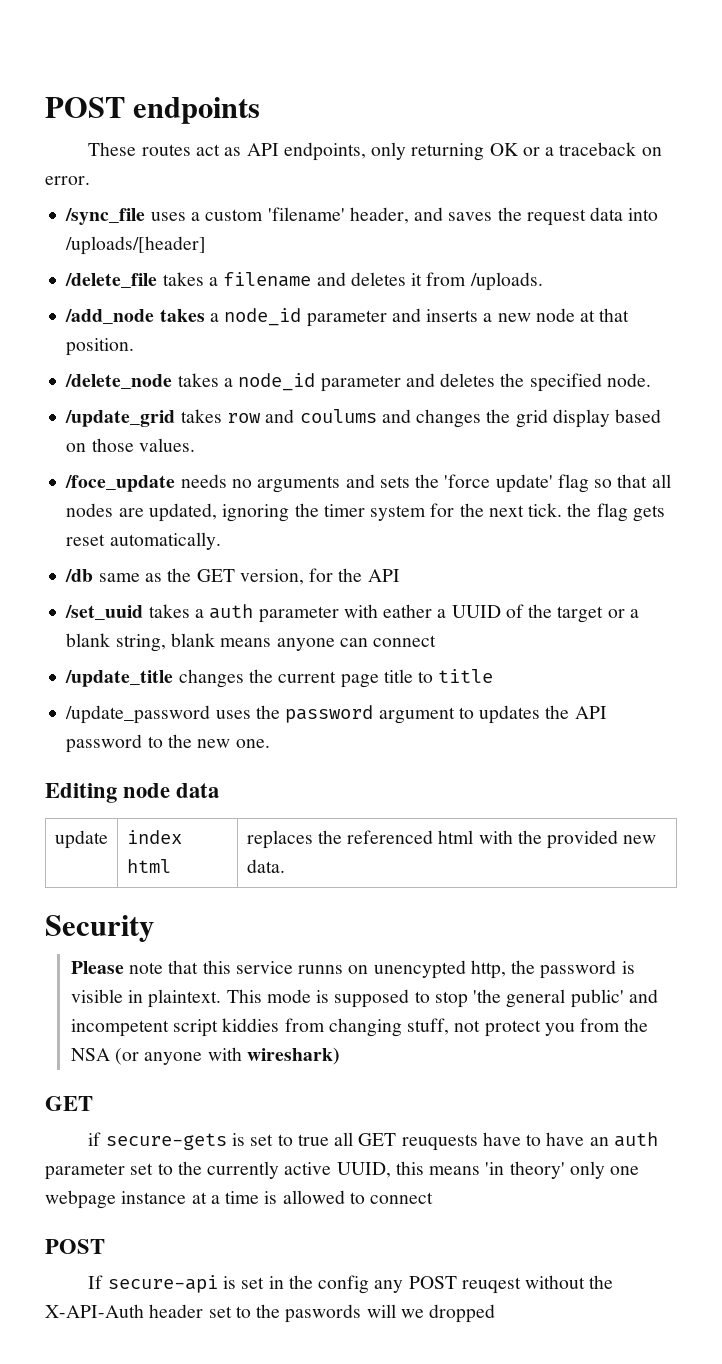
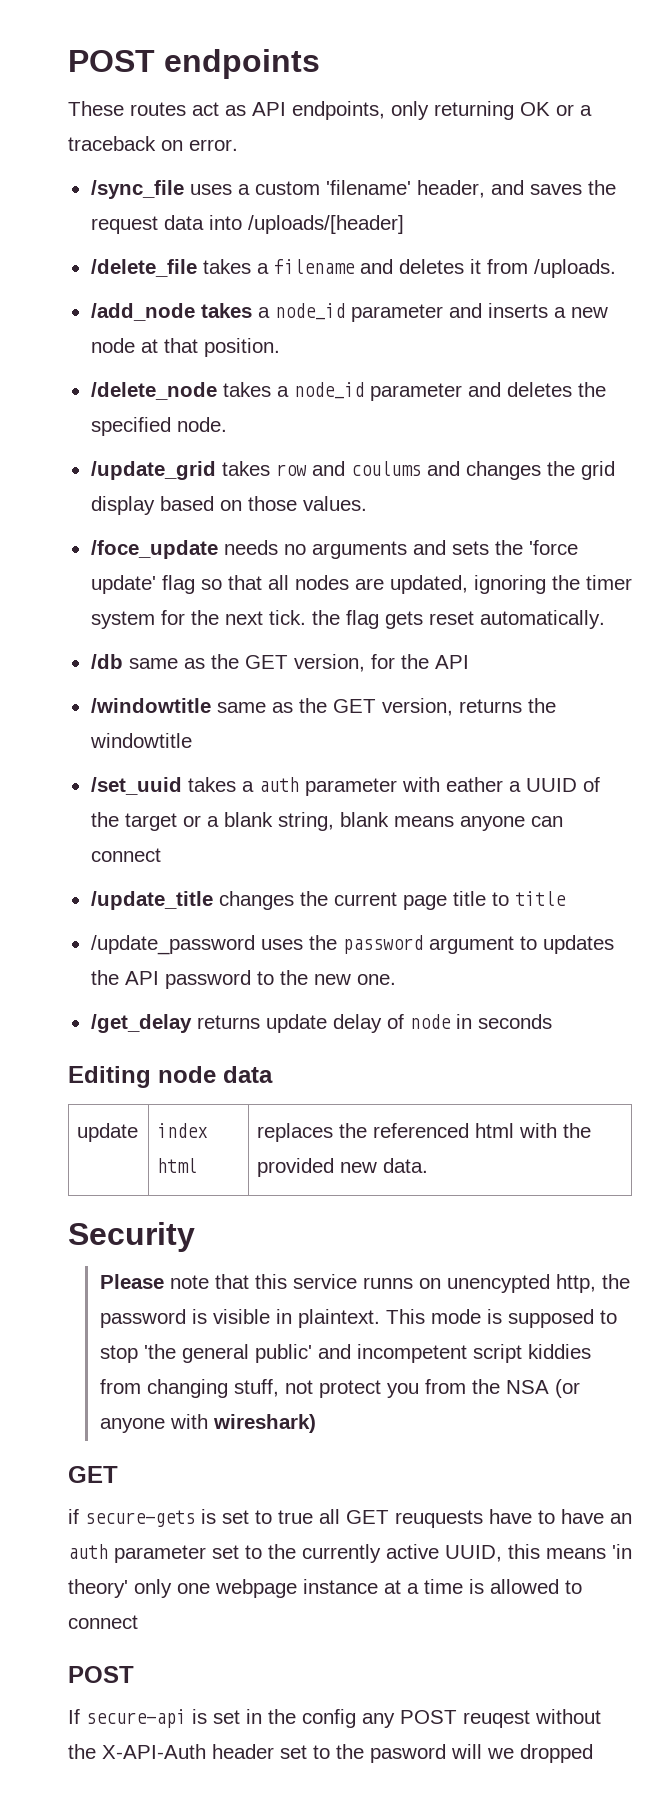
(400, 575) none -> [90,698,556,716] [89,733,192,748] // /windowtitle same as the GET version, returns the windowtitle
(270, 743) none -> [90,1014,552,1033] // /get_delay returns update delay of node in seconds
[285,1304,362,1323] paswords -> [370,1744,446,1763] pasword

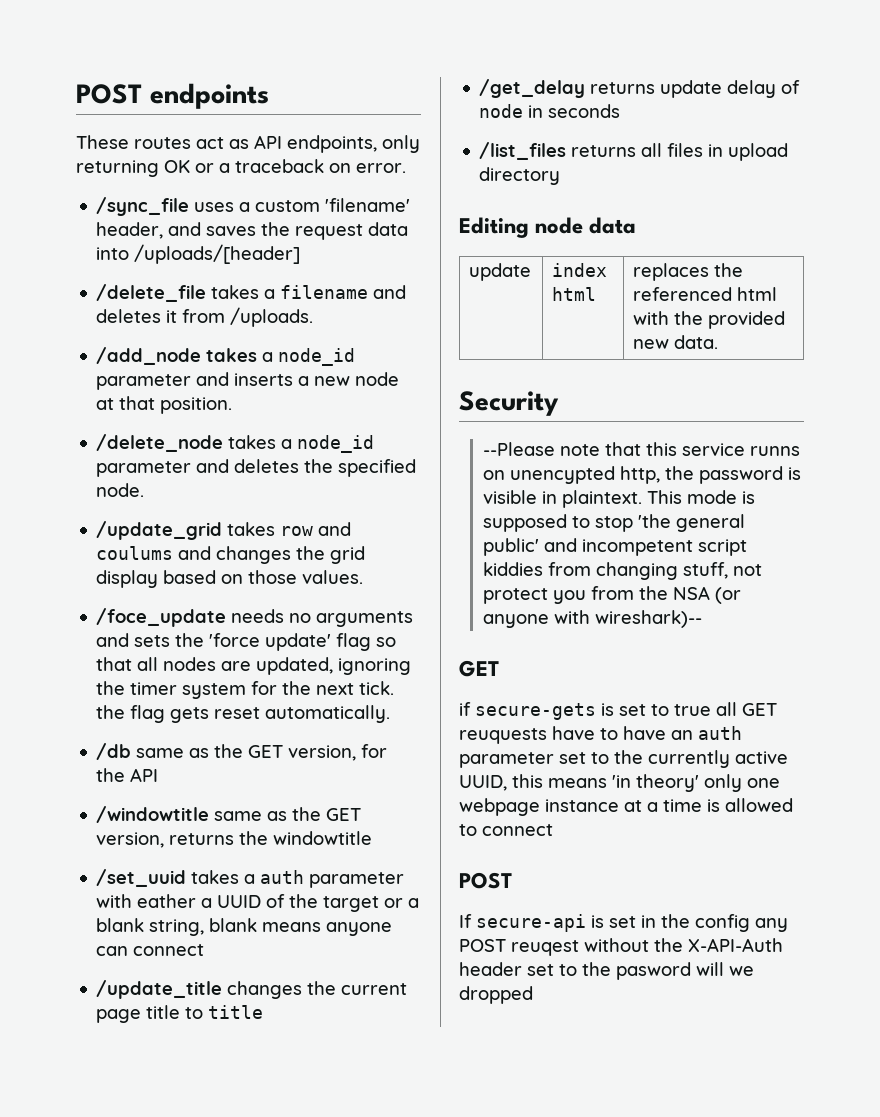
[90,935,614,955] [90,970,396,989] // /update_password uses the password argument to updates the API password to the new one. -> (264, 1012) none
(552, 1021) none -> [479,142,789,161] [479,167,561,185] // /list_files returns all files in upload directory
[99,1274,164,1289] Please -> [483,442,556,456] --Please
[212,1414,316,1433] wireshark) -> [595,610,703,628] wireshark)--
·····
Your goal » Starting with the first line of the data, transcribe every line exactly through the one containing "[285,1304,362,1323] paswords ->". No pictures go in.

Your response »
(400, 575) none -> [90,698,556,716] [89,733,192,748] // /windowtitle same as the GET version, returns the windowtitle
(270, 743) none -> [90,1014,552,1033] // /get_delay returns update delay of node in seconds
[285,1304,362,1323] paswords -> [370,1744,446,1763] pasword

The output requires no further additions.